Please say how many lines of the entries below contain the word "Arabic", and leave out everything else.
INPUT DATA: Begin
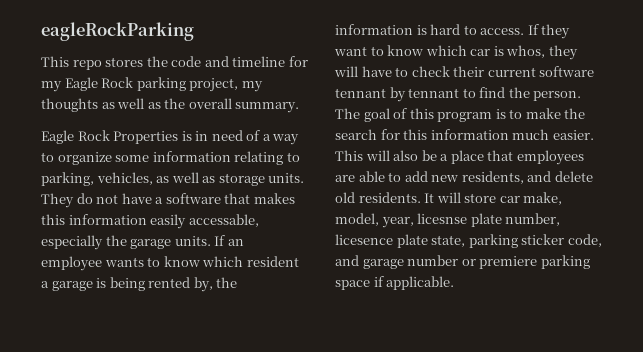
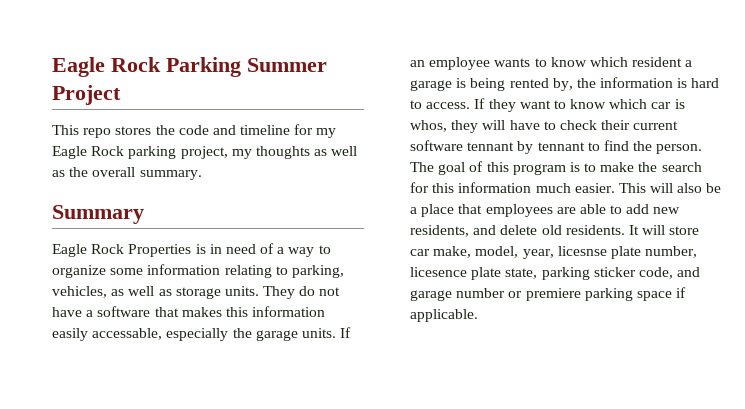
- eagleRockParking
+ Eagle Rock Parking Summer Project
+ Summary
INPUT DATA: End
INPUT DATA: Begin
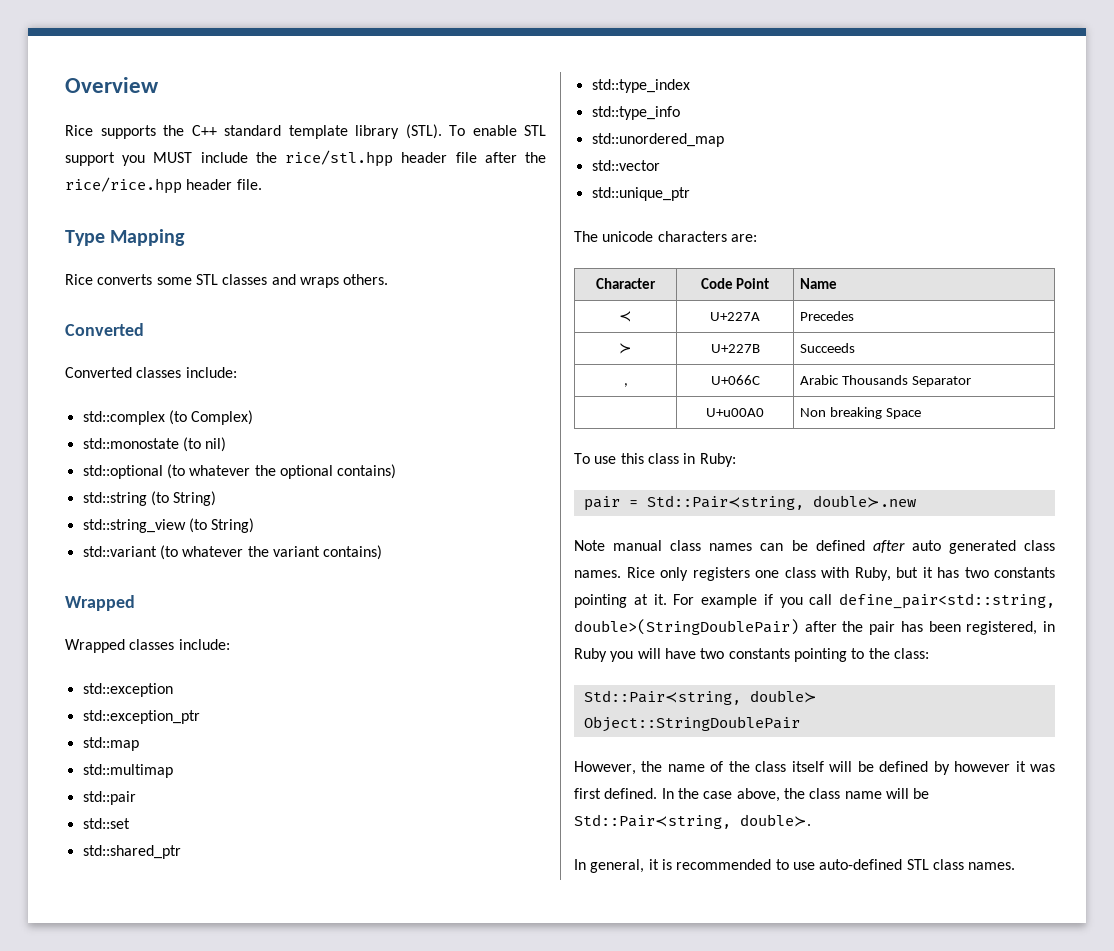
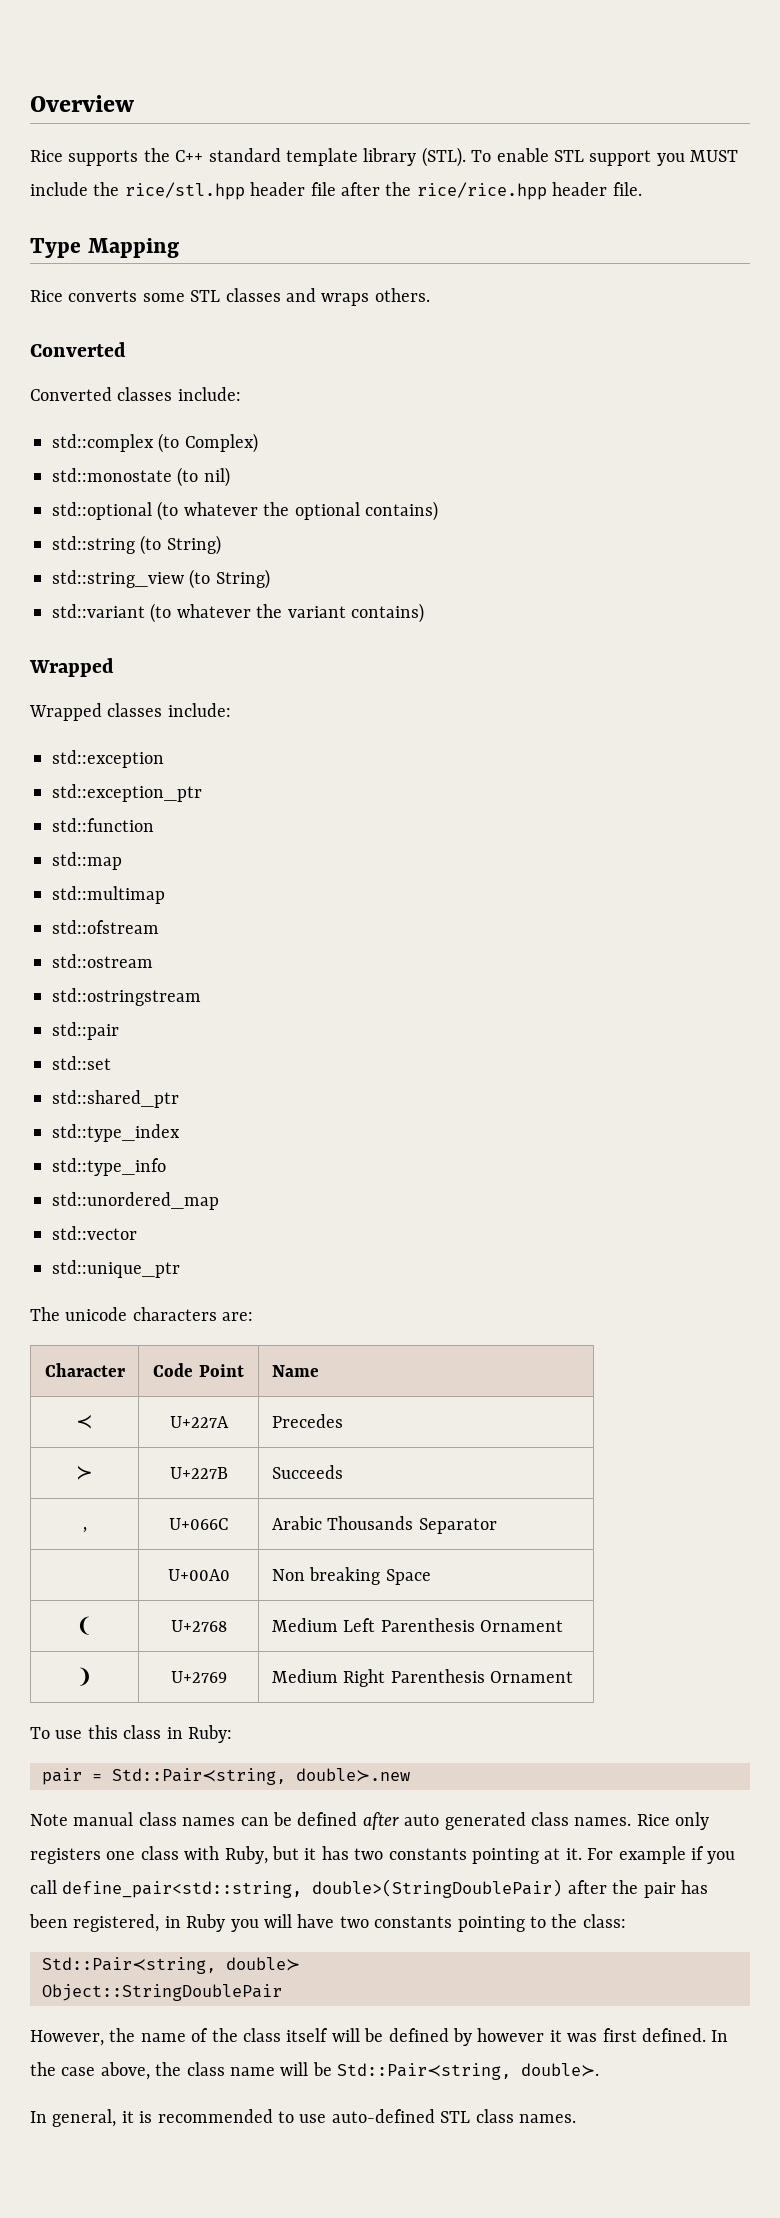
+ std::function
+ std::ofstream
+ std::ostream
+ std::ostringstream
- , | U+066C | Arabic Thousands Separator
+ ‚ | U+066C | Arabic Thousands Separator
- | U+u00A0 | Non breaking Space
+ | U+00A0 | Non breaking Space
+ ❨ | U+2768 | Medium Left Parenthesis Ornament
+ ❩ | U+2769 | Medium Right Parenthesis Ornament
INPUT DATA: End
INPUT DATA: Begin
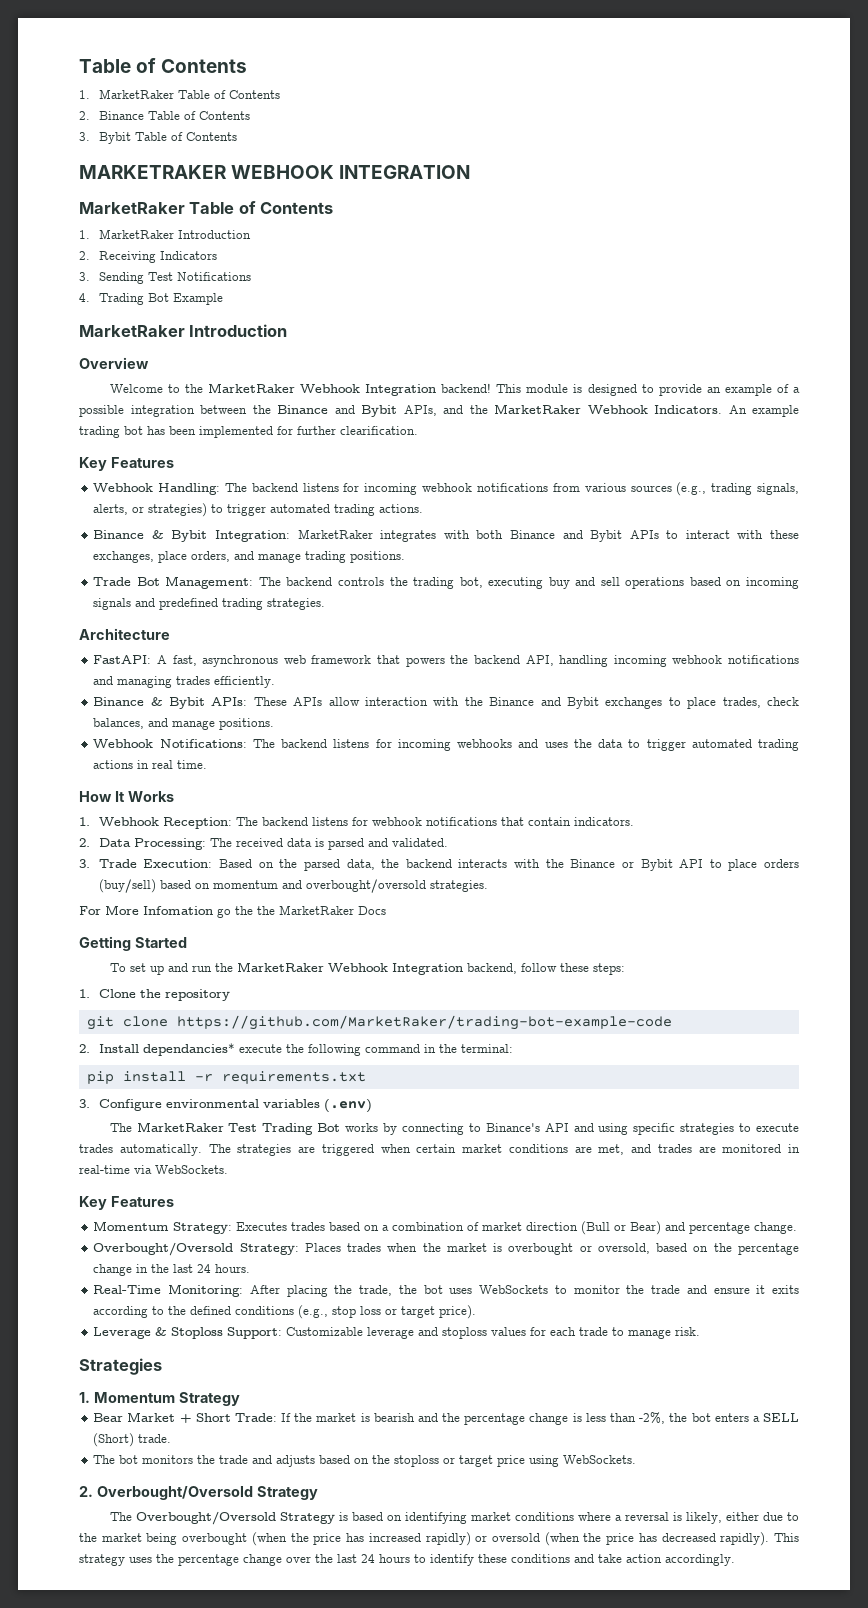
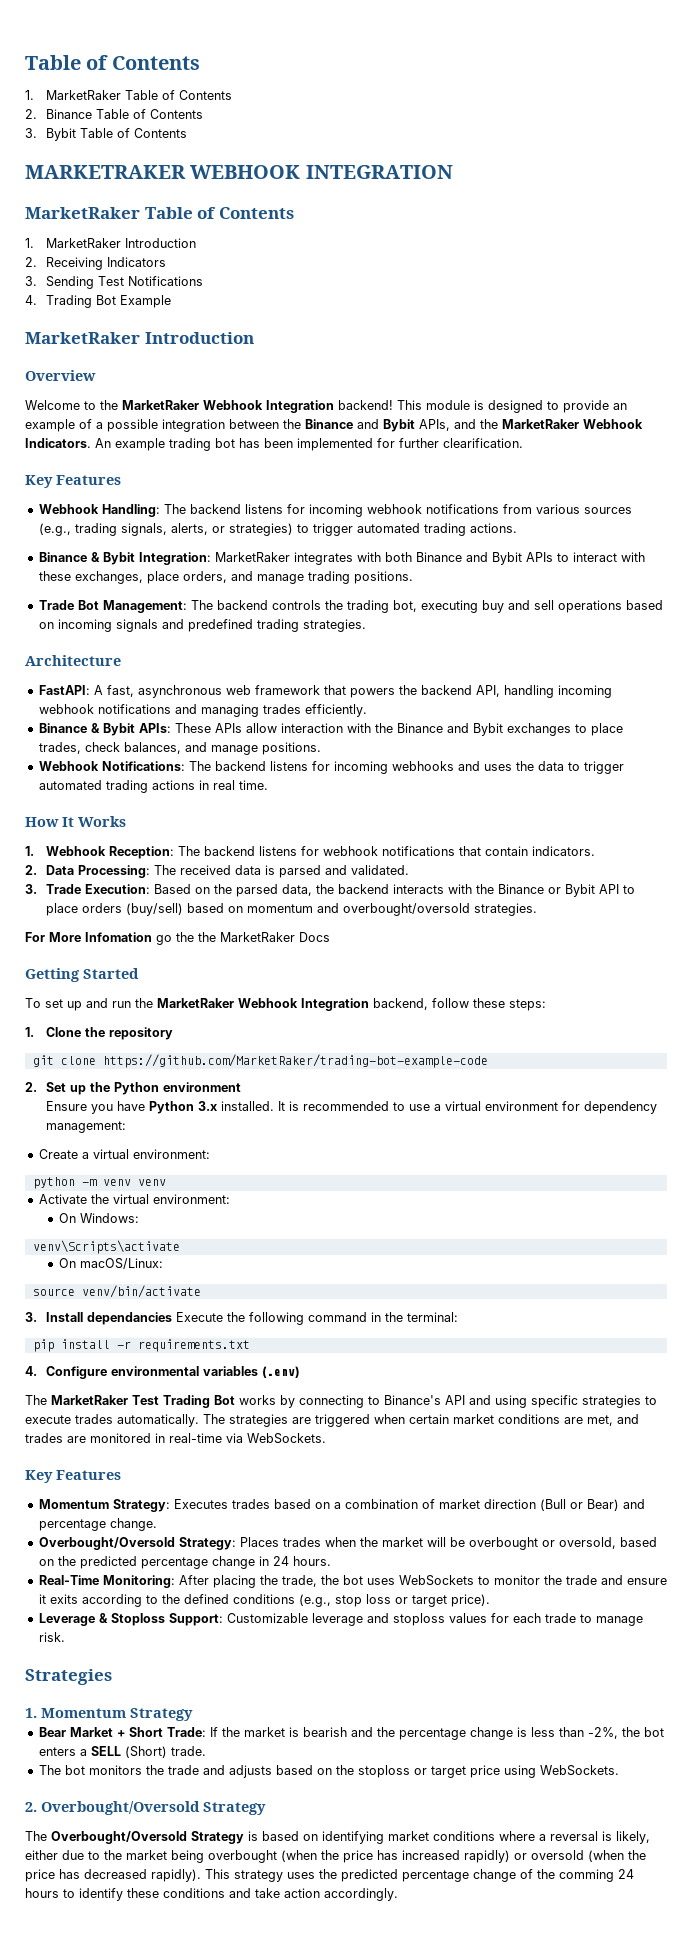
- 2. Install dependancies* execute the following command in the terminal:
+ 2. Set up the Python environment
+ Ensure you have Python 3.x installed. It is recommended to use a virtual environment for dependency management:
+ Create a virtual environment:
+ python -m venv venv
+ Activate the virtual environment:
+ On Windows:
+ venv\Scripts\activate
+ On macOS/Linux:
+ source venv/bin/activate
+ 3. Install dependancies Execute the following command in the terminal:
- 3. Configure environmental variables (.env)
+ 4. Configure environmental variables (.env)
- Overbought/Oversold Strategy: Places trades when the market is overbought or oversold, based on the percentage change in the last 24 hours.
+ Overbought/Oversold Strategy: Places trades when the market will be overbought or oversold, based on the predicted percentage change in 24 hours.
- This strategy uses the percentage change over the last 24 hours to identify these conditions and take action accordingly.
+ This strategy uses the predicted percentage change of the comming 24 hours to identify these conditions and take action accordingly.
INPUT DATA: End
ANSWER BOX — 2